ACTION ITEM:
The listing below holds a line with "Baylor Canvas Drawstring" and a line with "total: 1996.42 -> 1961.58". Reproduce those two lines exactly, plus everything between them.

RAW DATA:

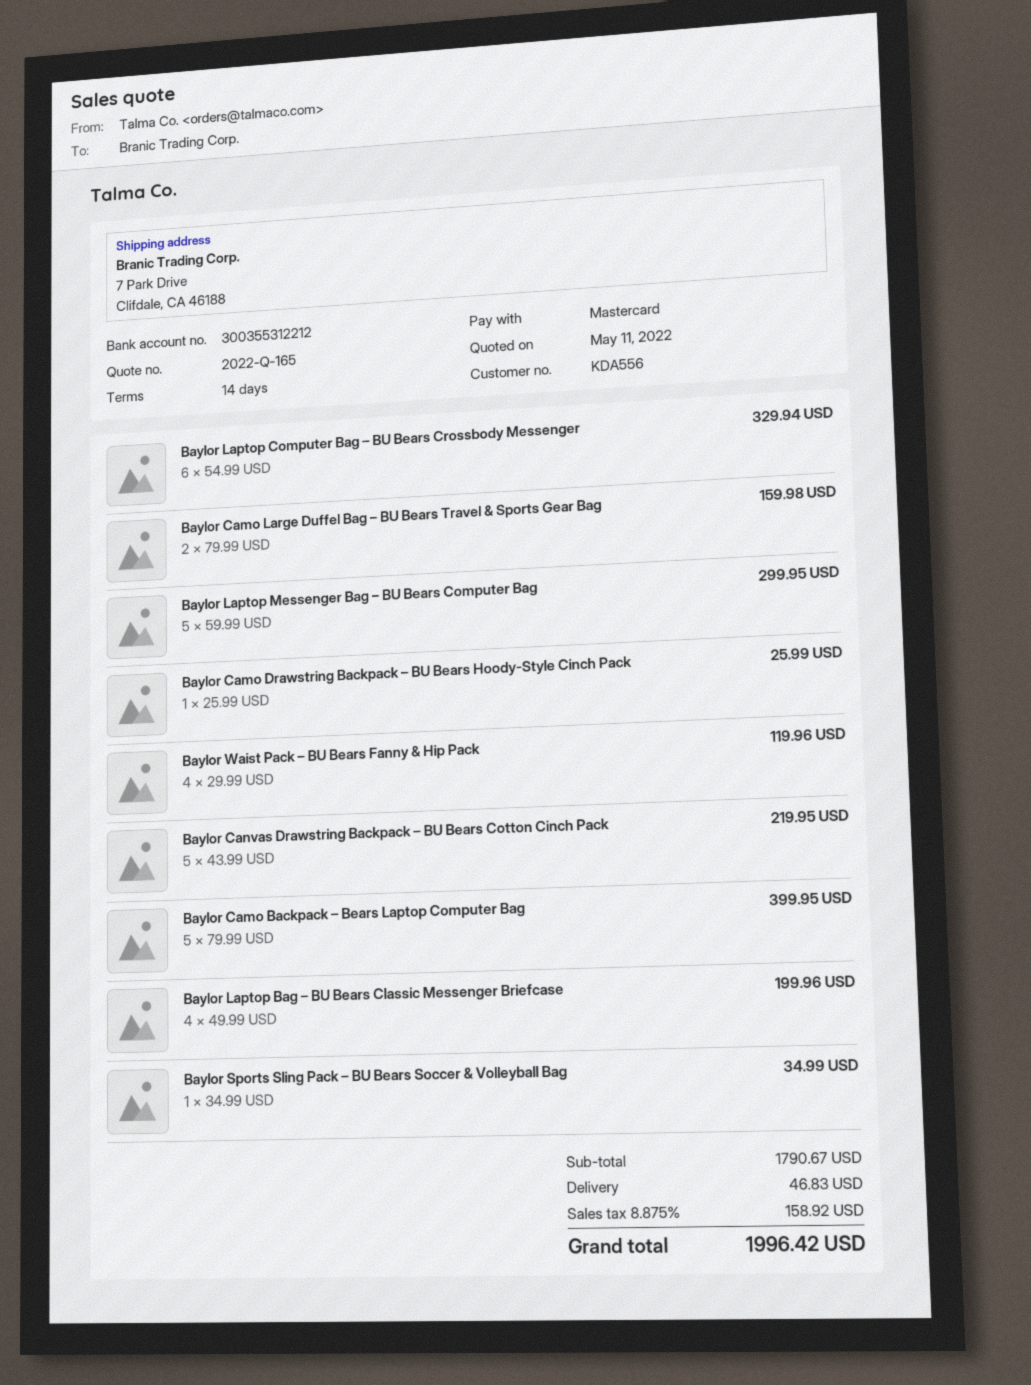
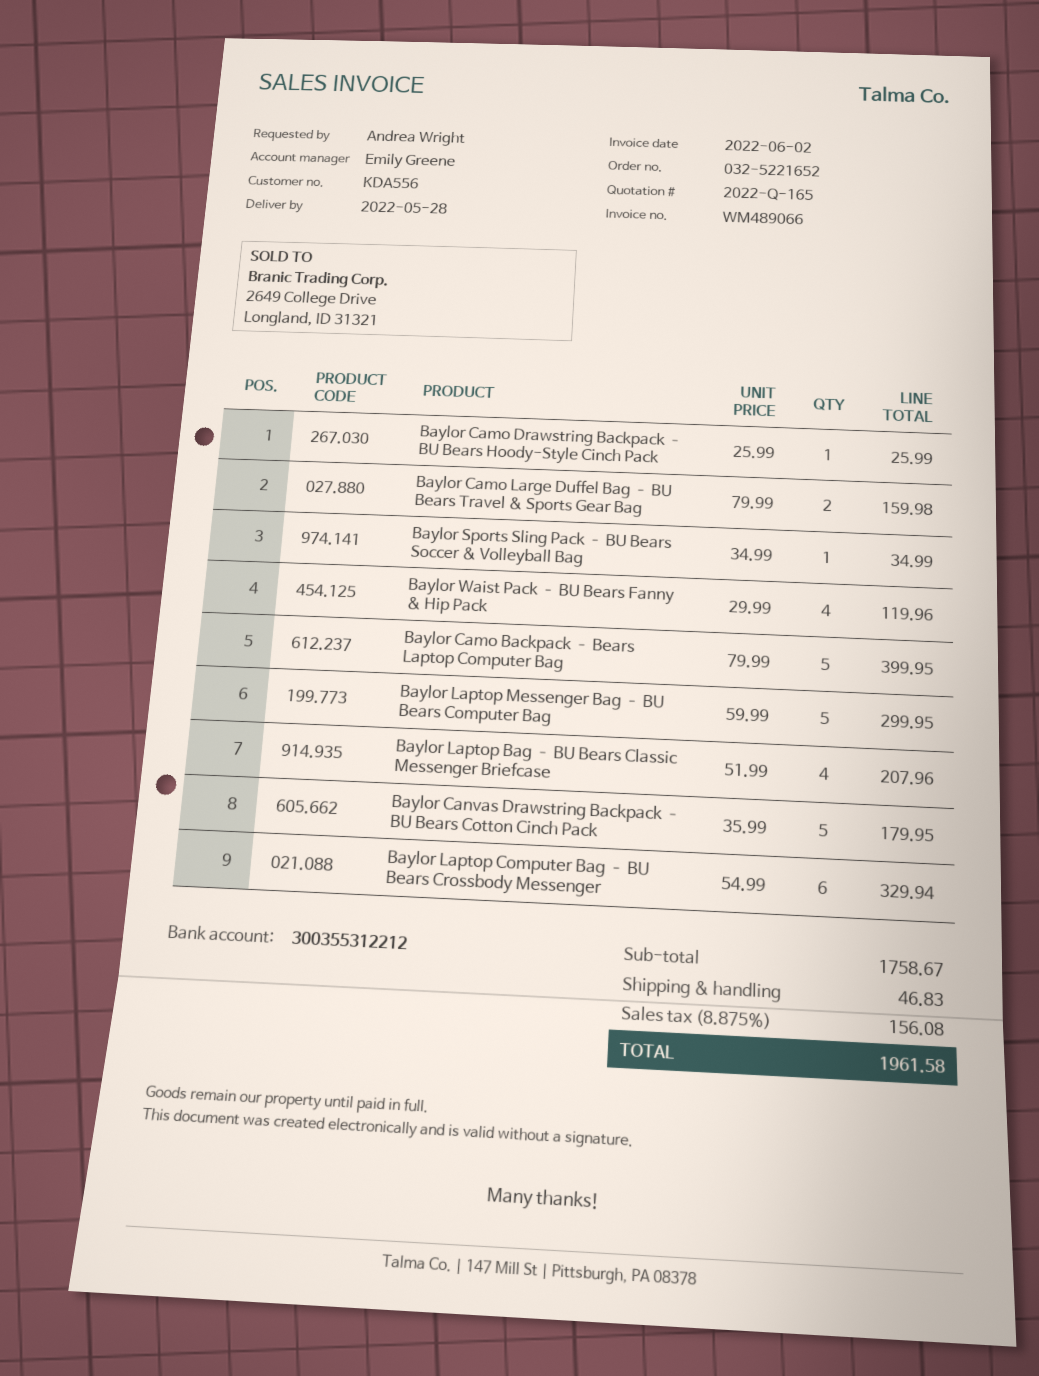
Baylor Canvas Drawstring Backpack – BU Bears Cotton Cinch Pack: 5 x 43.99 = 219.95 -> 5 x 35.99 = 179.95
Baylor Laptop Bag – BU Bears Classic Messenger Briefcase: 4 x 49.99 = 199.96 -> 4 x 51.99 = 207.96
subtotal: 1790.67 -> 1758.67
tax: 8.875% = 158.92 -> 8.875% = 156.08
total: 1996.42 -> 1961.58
--
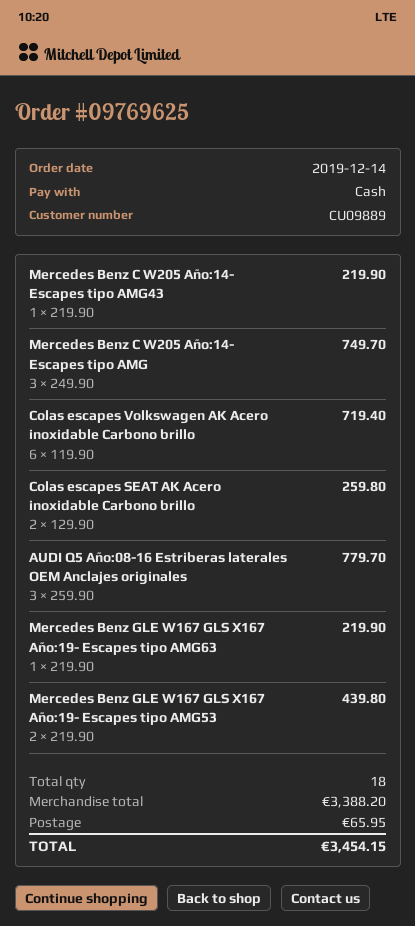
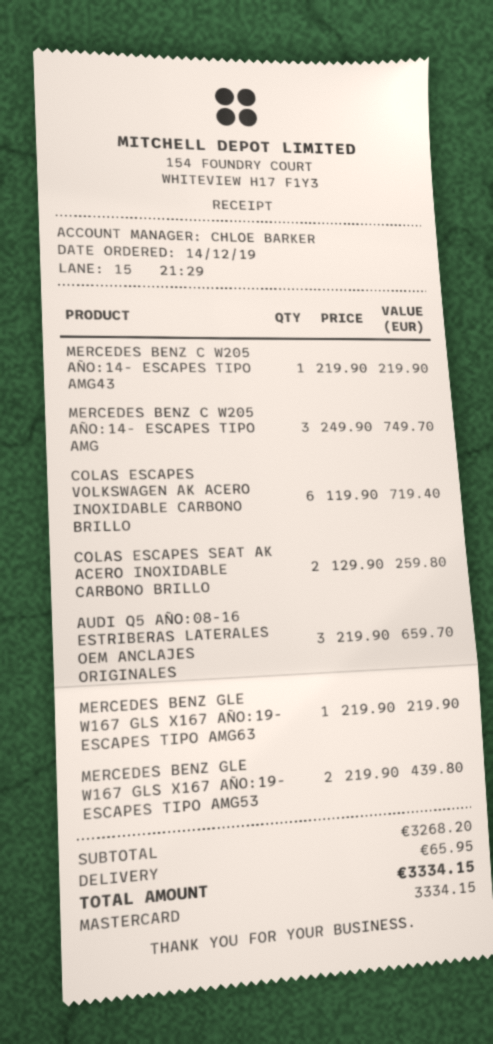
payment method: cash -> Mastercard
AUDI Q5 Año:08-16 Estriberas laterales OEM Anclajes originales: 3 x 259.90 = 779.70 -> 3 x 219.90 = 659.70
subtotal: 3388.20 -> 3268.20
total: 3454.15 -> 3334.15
* * *
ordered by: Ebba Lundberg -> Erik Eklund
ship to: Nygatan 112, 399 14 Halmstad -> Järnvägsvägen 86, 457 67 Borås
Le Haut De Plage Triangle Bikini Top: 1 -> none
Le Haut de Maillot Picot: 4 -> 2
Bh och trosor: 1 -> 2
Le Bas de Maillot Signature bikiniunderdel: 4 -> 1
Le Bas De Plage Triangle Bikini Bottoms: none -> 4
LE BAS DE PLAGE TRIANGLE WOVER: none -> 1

ANSWER BOX:
Baylor Canvas Drawstring Backpack – BU Bears Cotton Cinch Pack: 5 x 43.99 = 219.95 -> 5 x 35.99 = 179.95
Baylor Laptop Bag – BU Bears Classic Messenger Briefcase: 4 x 49.99 = 199.96 -> 4 x 51.99 = 207.96
subtotal: 1790.67 -> 1758.67
tax: 8.875% = 158.92 -> 8.875% = 156.08
total: 1996.42 -> 1961.58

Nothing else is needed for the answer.